:: INFORMATION GIVEN ::

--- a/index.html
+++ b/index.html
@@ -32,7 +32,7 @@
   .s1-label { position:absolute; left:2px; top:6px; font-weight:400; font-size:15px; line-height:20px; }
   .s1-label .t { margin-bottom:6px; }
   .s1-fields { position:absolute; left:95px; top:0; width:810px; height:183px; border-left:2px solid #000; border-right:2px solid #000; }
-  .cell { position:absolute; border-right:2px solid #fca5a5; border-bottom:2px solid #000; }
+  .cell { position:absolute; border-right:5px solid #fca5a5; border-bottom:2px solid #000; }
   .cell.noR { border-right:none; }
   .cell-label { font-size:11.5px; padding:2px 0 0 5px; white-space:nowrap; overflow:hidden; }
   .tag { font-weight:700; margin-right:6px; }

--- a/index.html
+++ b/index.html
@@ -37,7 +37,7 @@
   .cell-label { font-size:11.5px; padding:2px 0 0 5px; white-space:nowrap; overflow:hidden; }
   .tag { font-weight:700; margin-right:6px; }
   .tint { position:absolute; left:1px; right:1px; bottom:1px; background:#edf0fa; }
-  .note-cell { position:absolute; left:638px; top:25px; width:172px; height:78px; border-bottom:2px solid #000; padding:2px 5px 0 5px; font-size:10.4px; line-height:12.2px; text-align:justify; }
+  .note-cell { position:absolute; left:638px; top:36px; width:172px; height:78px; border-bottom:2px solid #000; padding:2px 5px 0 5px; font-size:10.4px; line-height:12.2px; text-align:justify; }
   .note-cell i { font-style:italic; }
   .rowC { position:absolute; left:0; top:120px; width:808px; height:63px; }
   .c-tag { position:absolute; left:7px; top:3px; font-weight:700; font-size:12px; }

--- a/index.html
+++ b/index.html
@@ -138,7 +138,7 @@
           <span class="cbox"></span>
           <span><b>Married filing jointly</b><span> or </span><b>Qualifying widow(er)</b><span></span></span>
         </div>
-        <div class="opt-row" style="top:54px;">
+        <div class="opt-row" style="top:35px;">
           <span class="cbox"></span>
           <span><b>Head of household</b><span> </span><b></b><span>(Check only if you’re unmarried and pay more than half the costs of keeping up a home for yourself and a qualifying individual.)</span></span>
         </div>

:::
:: INFORMATION GIVEN ::

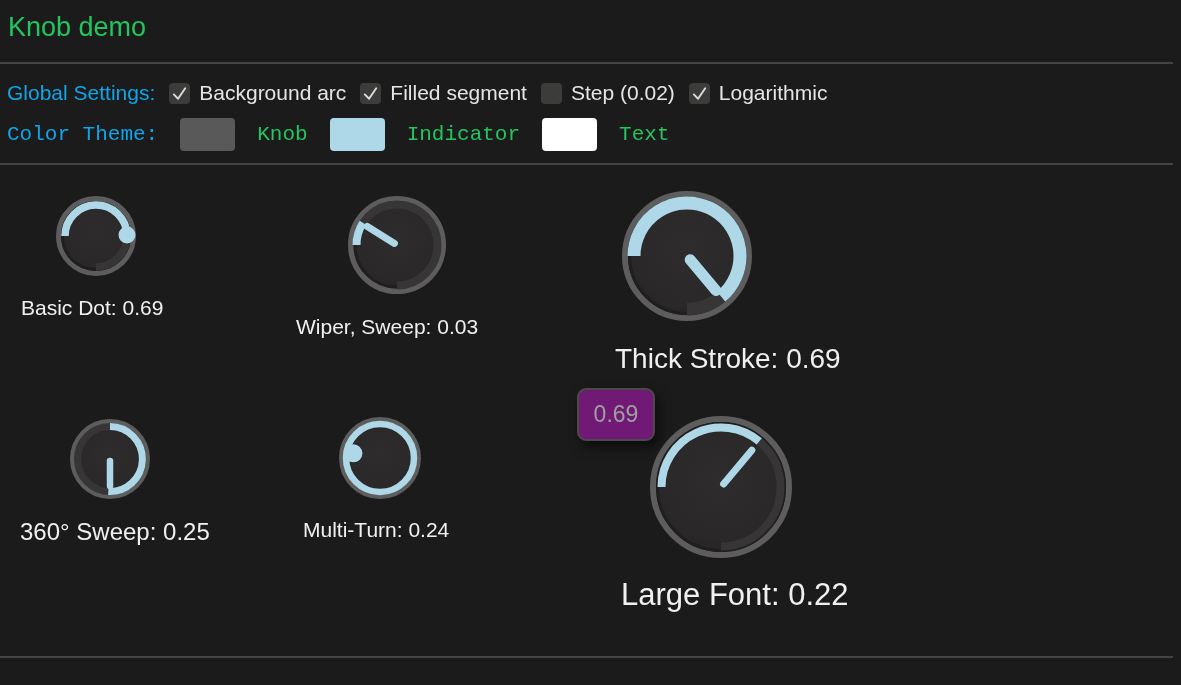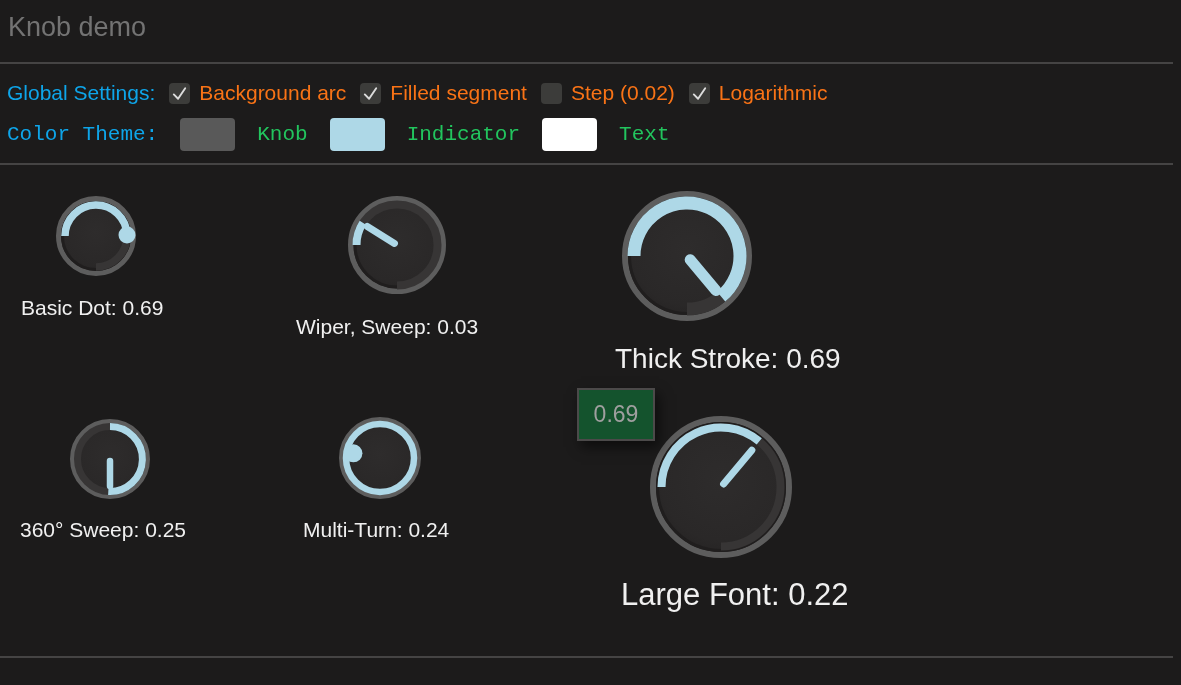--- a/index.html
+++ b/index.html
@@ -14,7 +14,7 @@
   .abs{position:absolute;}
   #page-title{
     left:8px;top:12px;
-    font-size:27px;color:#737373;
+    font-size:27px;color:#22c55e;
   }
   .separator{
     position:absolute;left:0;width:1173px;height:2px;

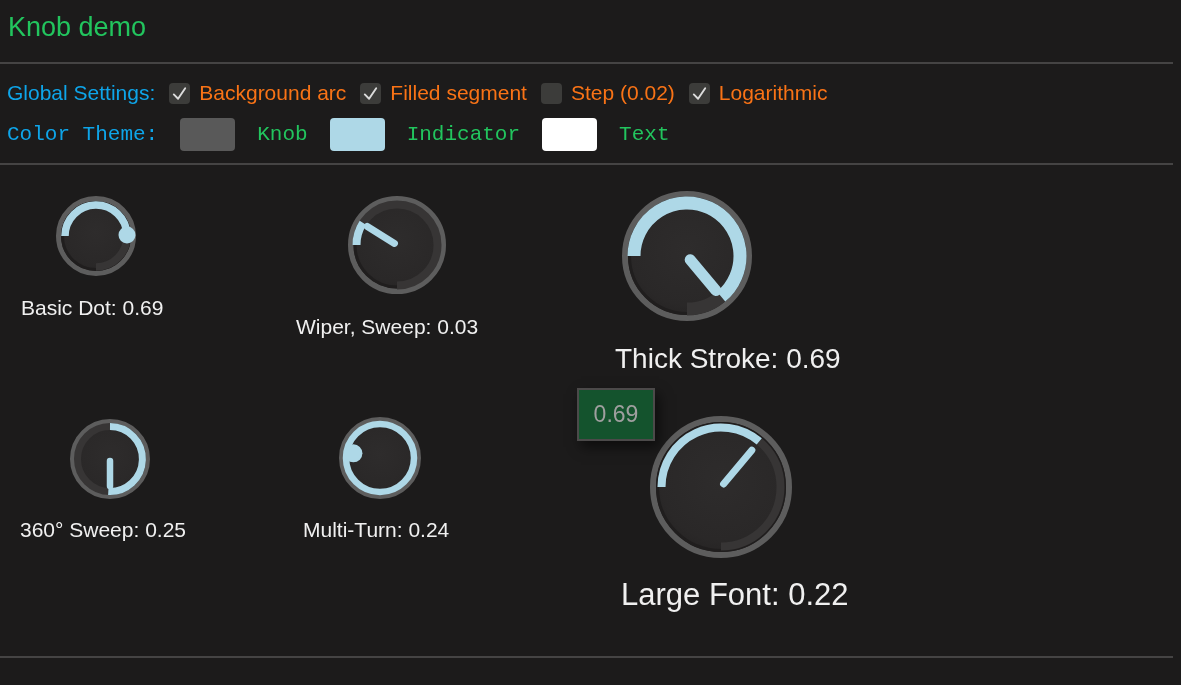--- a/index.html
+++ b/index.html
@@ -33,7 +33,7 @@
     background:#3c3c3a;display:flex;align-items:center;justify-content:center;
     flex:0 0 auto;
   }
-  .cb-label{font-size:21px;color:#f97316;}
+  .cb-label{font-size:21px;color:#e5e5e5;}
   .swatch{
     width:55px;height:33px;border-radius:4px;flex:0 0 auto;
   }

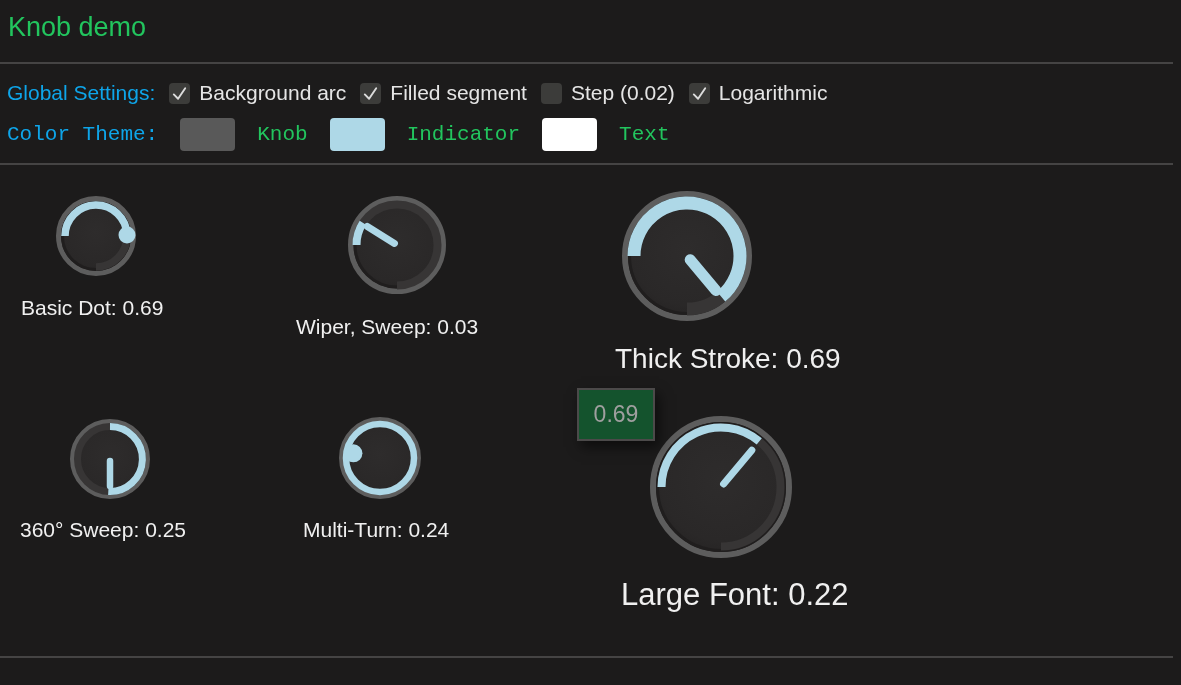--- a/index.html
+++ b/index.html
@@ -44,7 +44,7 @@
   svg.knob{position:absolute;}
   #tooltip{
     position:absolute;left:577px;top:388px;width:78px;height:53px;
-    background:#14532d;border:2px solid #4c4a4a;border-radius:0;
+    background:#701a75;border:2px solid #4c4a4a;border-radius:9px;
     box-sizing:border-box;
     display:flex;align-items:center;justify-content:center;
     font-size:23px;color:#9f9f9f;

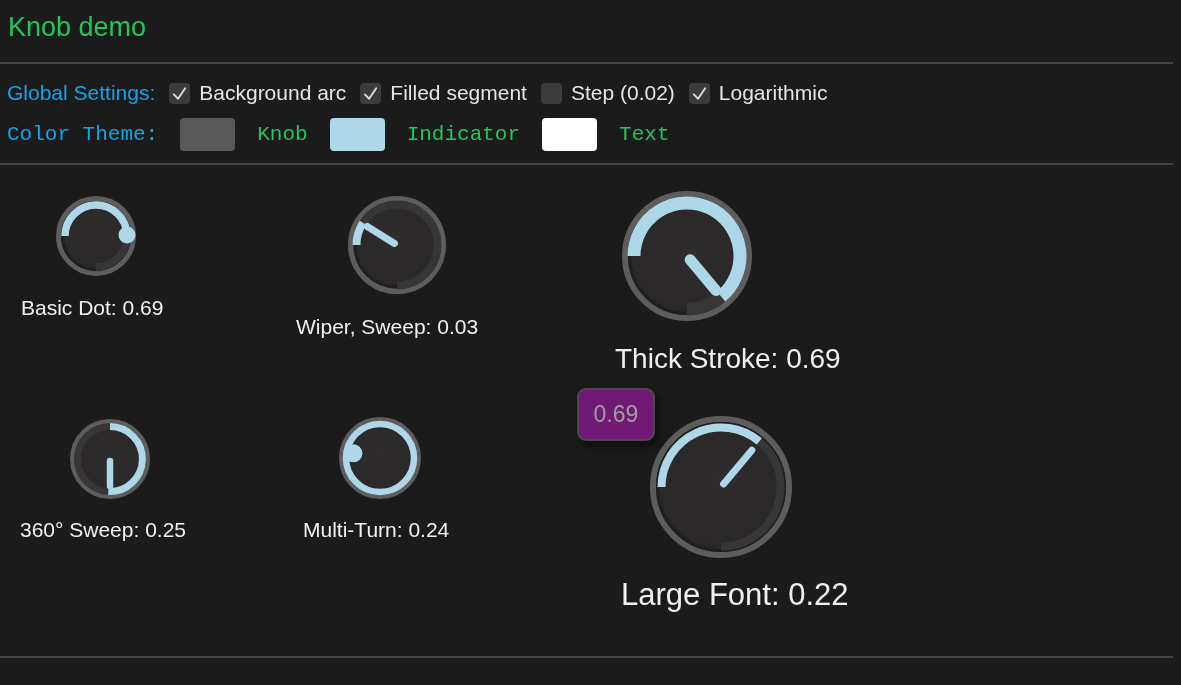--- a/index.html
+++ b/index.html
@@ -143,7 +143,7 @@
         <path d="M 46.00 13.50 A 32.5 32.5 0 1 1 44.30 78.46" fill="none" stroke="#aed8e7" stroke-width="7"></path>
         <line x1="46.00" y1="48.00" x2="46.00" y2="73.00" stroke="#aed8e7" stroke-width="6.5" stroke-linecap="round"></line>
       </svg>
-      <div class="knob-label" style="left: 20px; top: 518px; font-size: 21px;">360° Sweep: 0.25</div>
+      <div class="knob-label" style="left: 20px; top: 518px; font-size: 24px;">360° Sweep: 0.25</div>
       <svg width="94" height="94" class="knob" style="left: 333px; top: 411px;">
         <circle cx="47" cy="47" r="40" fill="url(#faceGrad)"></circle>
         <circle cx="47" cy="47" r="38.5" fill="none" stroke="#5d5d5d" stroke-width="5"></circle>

:::
:: INFORMATION GIVEN ::

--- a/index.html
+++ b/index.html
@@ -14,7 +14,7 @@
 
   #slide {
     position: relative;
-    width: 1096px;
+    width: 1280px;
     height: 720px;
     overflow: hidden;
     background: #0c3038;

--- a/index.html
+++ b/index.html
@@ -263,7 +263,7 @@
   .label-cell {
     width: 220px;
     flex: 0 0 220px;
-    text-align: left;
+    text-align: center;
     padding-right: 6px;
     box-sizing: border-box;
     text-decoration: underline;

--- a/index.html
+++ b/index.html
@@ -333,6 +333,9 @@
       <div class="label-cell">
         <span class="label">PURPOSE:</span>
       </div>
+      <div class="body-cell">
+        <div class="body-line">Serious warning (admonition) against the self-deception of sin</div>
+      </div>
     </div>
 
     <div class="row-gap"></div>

:::

--- TASK REQUIREMENTS ---
Your answer should be the lines above from the one containing "-37,7 +37,7 @@" through the one containing "position:absolute; left:638px; top:25px;", copied exactly and with both ends kept.

--- YOUR RESPONSE ---
@@ -37,7 +37,7 @@
   .cell-label { font-size:11.5px; padding:2px 0 0 5px; white-space:nowrap; overflow:hidden; }
   .tag { font-weight:700; margin-right:6px; }
   .tint { position:absolute; left:1px; right:1px; bottom:1px; background:#edf0fa; }
-  .note-cell { position:absolute; left:638px; top:25px; width:172px; height:78px; border-bottom:2px solid #000; padding:2px 5px 0 5px; font-size:10.4px; line-height:12.2px; text-align:justify; }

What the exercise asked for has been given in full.